* **Task statement**
Each record below is to be retyped exactly, with its pictures omitted.

━━━━━━━━━━━━━━━━━━━━

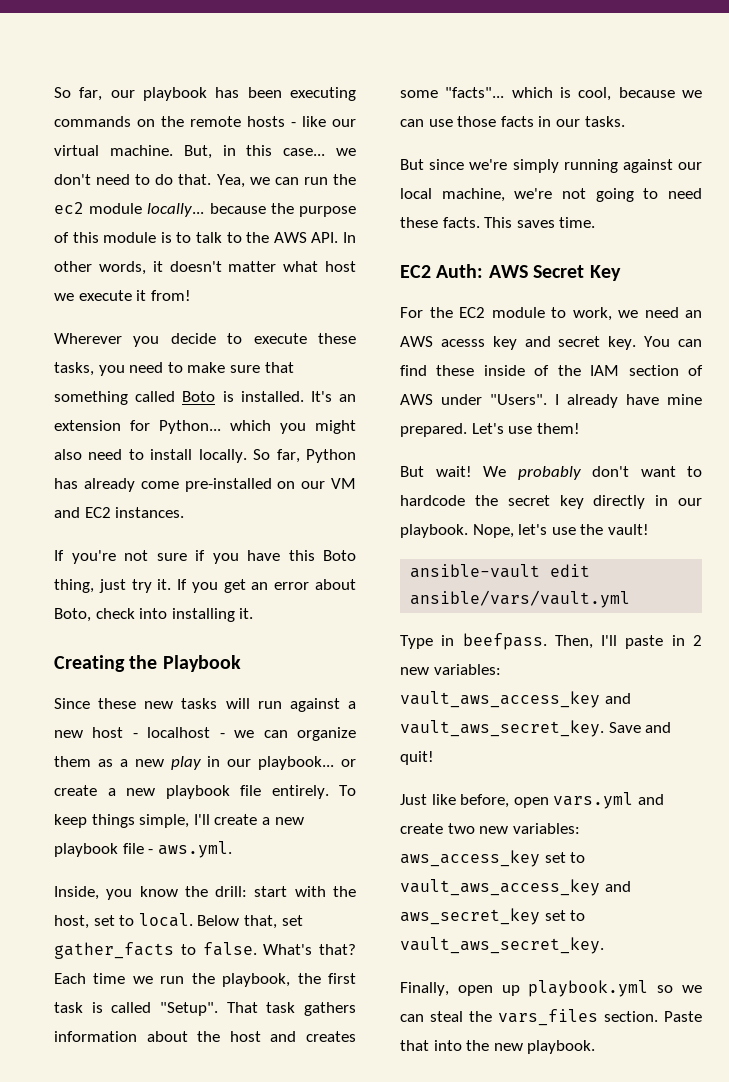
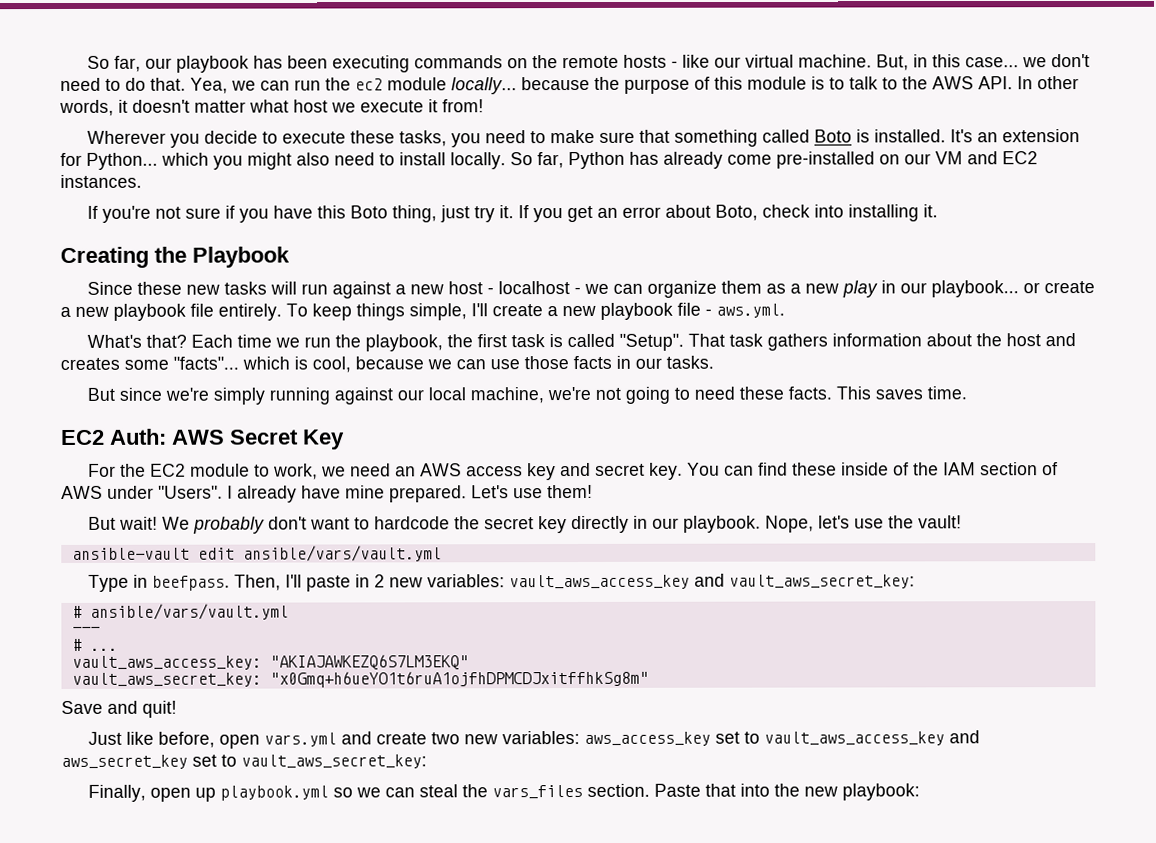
- Inside, you know the drill: start with the host, set to local. Below that, set gather_facts to false.
- For the EC2 module to work, we need an AWS acesss key and secret key.
+ For the EC2 module to work, we need an AWS access key and secret key.
- Then, I'll paste in 2 new variables: vault_aws_access_key and vault_aws_secret_key. Save and quit!
+ Then, I'll paste in 2 new variables: vault_aws_access_key and vault_aws_secret_key:
+ # ansible/vars/vault.yml
+ ---
+ # ...
+ vault_aws_access_key: "AKIAJAWKEZQ6S7LM3EKQ"
+ vault_aws_secret_key: "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"
+ Save and quit!
- Just like before, open vars.yml and create two new variables: aws_access_key set to vault_aws_access_key and aws_secret_key set to vault_aws_secret_key.
+ Just like before, open vars.yml and create two new variables: aws_access_key set to vault_aws_access_key and aws_secret_key set to vault_aws_secret_key:
- Paste that into the new playbook.
+ Paste that into the new playbook:

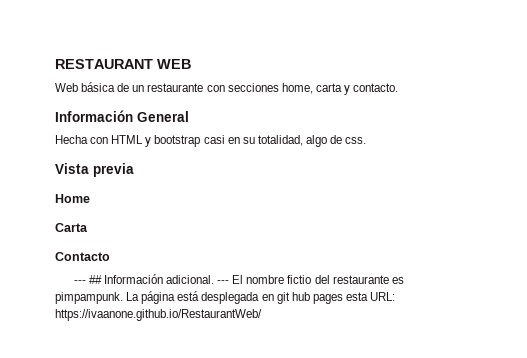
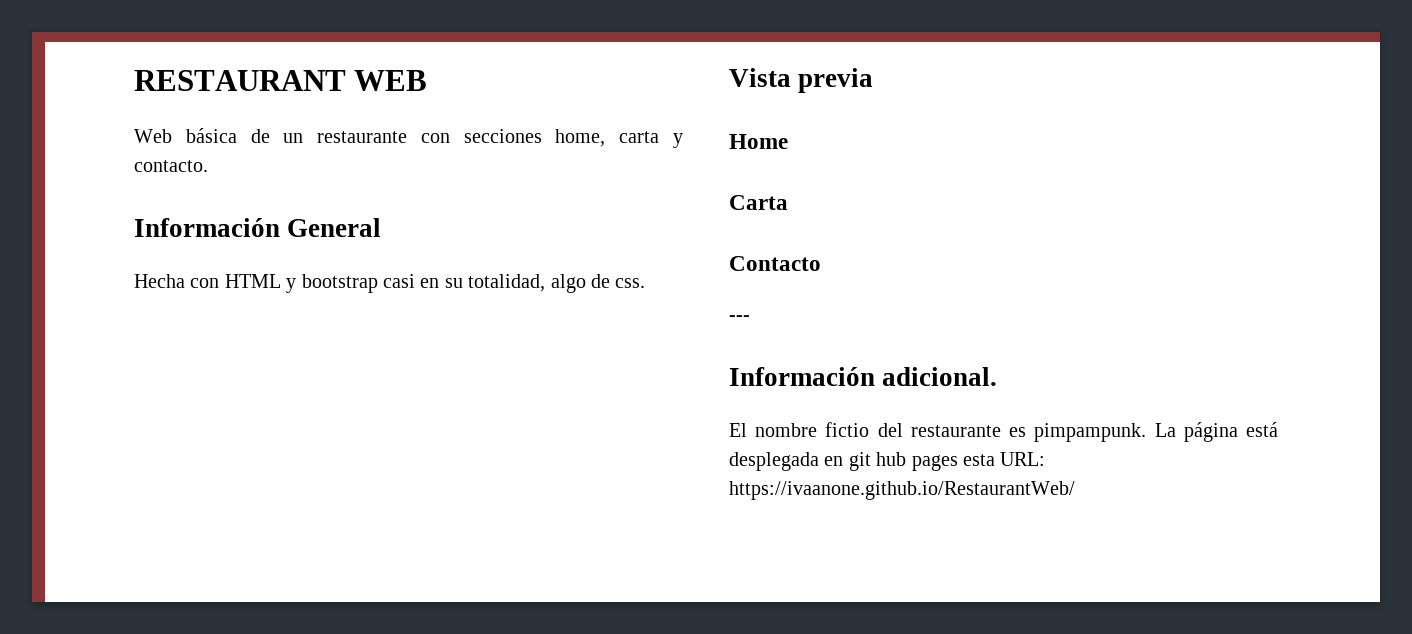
- --- ## Información adicional. --- El nombre fictio del restaurante es pimpampunk.
+ ---
+ Información adicional.
+ El nombre fictio del restaurante es pimpampunk.

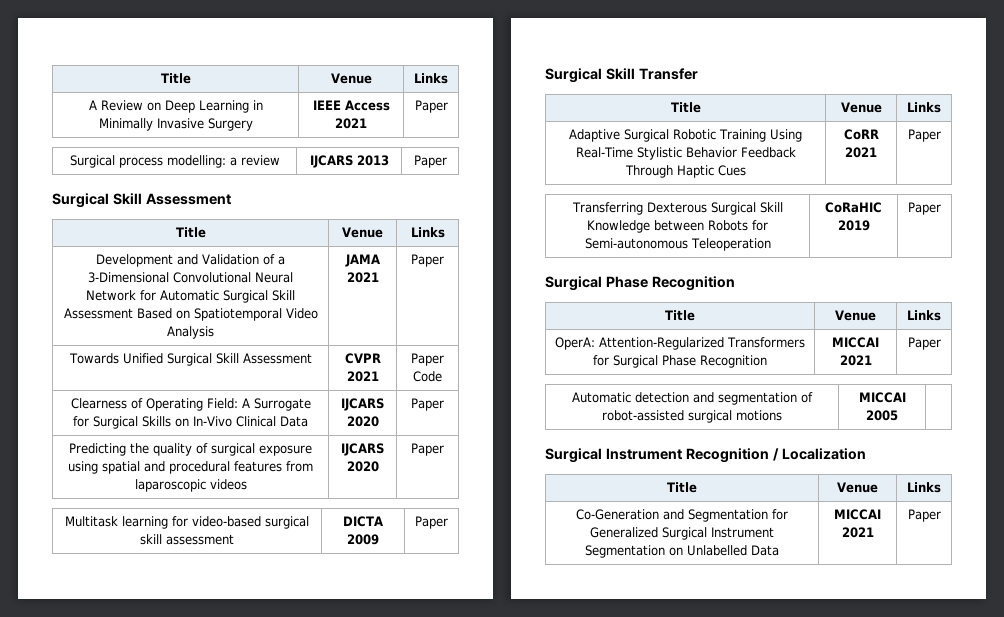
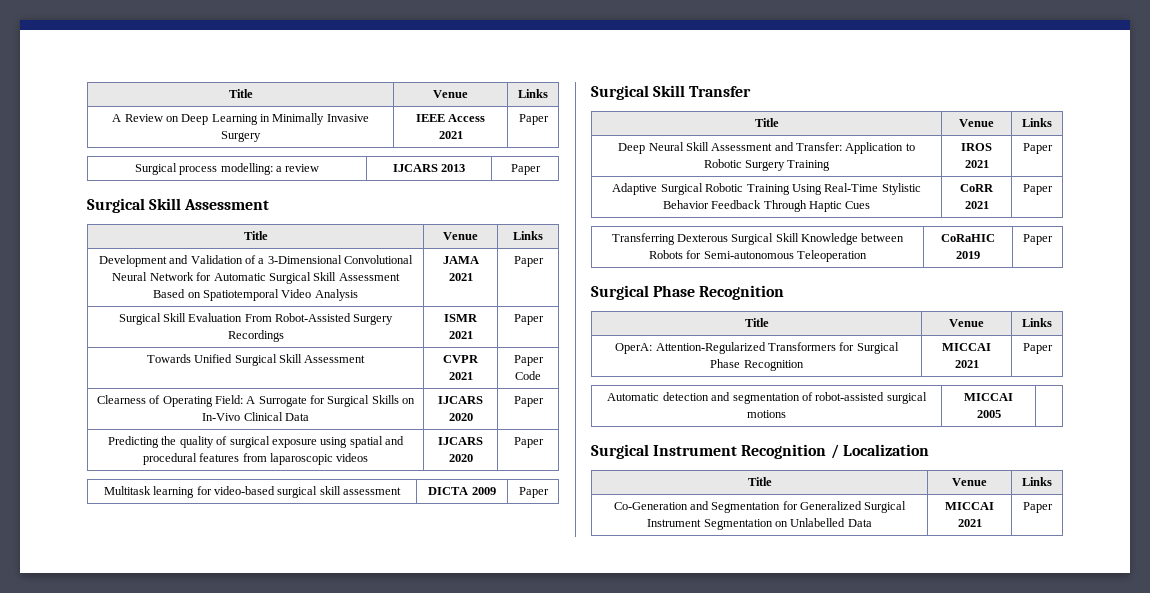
+ Surgical Skill Evaluation From Robot-Assisted Surgery Recordings | ISMR 2021 | Paper
+ Deep Neural Skill Assessment and Transfer: Application to Robotic Surgery Training | IROS 2021 | Paper

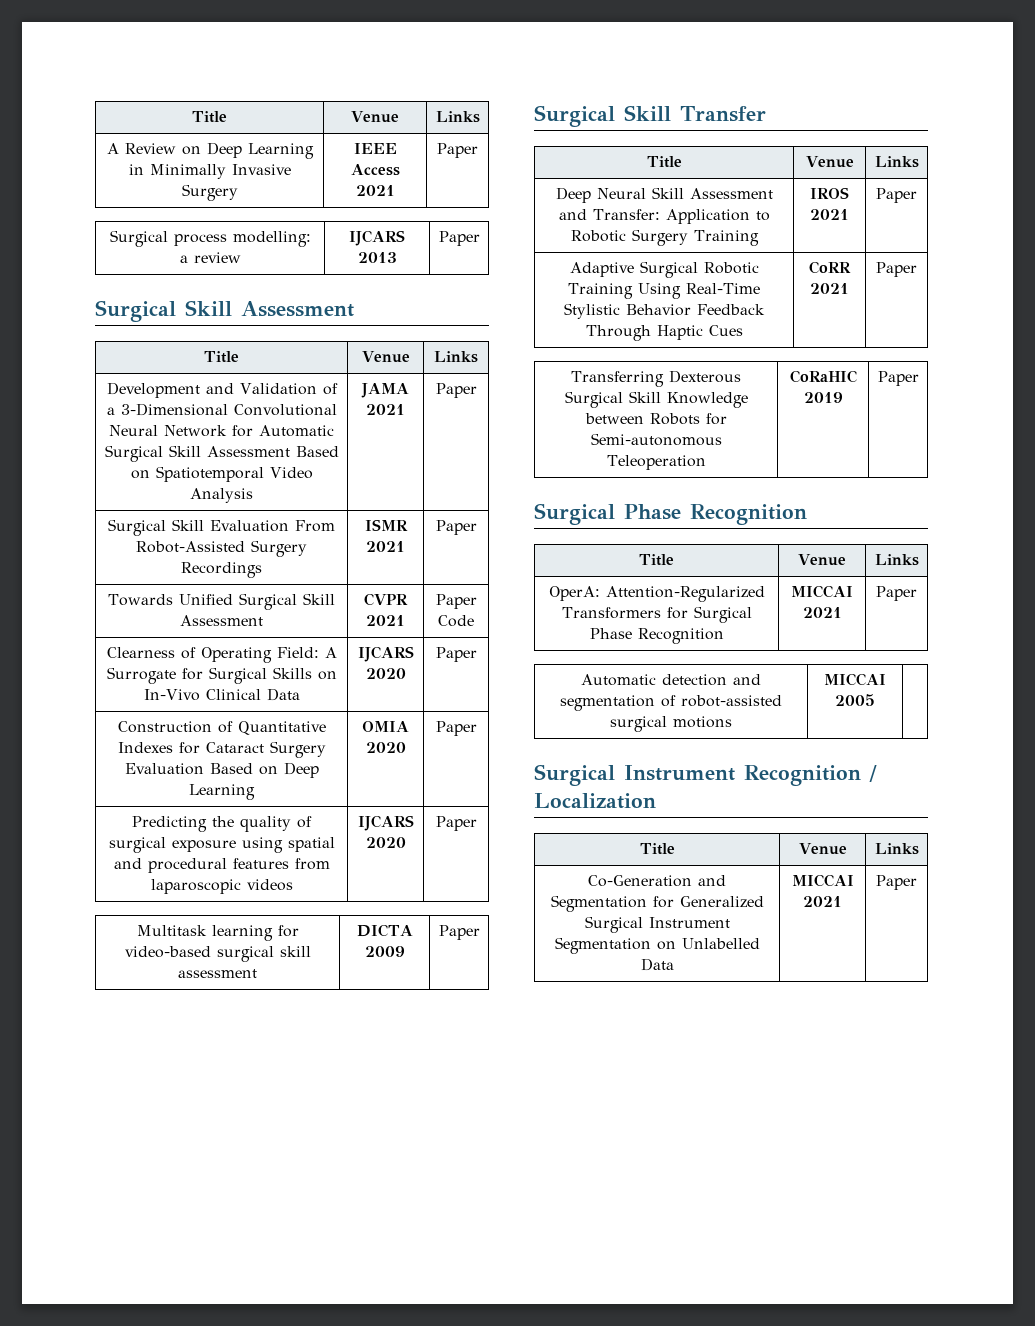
+ Construction of Quantitative Indexes for Cataract Surgery Evaluation Based on Deep Learning | OMIA 2020 | Paper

━━━━━━━━━━━━━━━━━━━━

* **Problem solution**
- Inside, you know the drill: start with the host, set to local. Below that, set gather_facts to false.
- For the EC2 module to work, we need an AWS acesss key and secret key.
+ For the EC2 module to work, we need an AWS access key and secret key.
- Then, I'll paste in 2 new variables: vault_aws_access_key and vault_aws_secret_key. Save and quit!
+ Then, I'll paste in 2 new variables: vault_aws_access_key and vault_aws_secret_key:
+ # ansible/vars/vault.yml
+ ---
+ # ...
+ vault_aws_access_key: "AKIAJAWKEZQ6S7LM3EKQ"
+ vault_aws_secret_key: "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"
+ Save and quit!
- Just like before, open vars.yml and create two new variables: aws_access_key set to vault_aws_access_key and aws_secret_key set to vault_aws_secret_key.
+ Just like before, open vars.yml and create two new variables: aws_access_key set to vault_aws_access_key and aws_secret_key set to vault_aws_secret_key:
- Paste that into the new playbook.
+ Paste that into the new playbook:

- --- ## Información adicional. --- El nombre fictio del restaurante es pimpampunk.
+ ---
+ Información adicional.
+ El nombre fictio del restaurante es pimpampunk.

+ Surgical Skill Evaluation From Robot-Assisted Surgery Recordings | ISMR 2021 | Paper
+ Deep Neural Skill Assessment and Transfer: Application to Robotic Surgery Training | IROS 2021 | Paper

+ Construction of Quantitative Indexes for Cataract Surgery Evaluation Based on Deep Learning | OMIA 2020 | Paper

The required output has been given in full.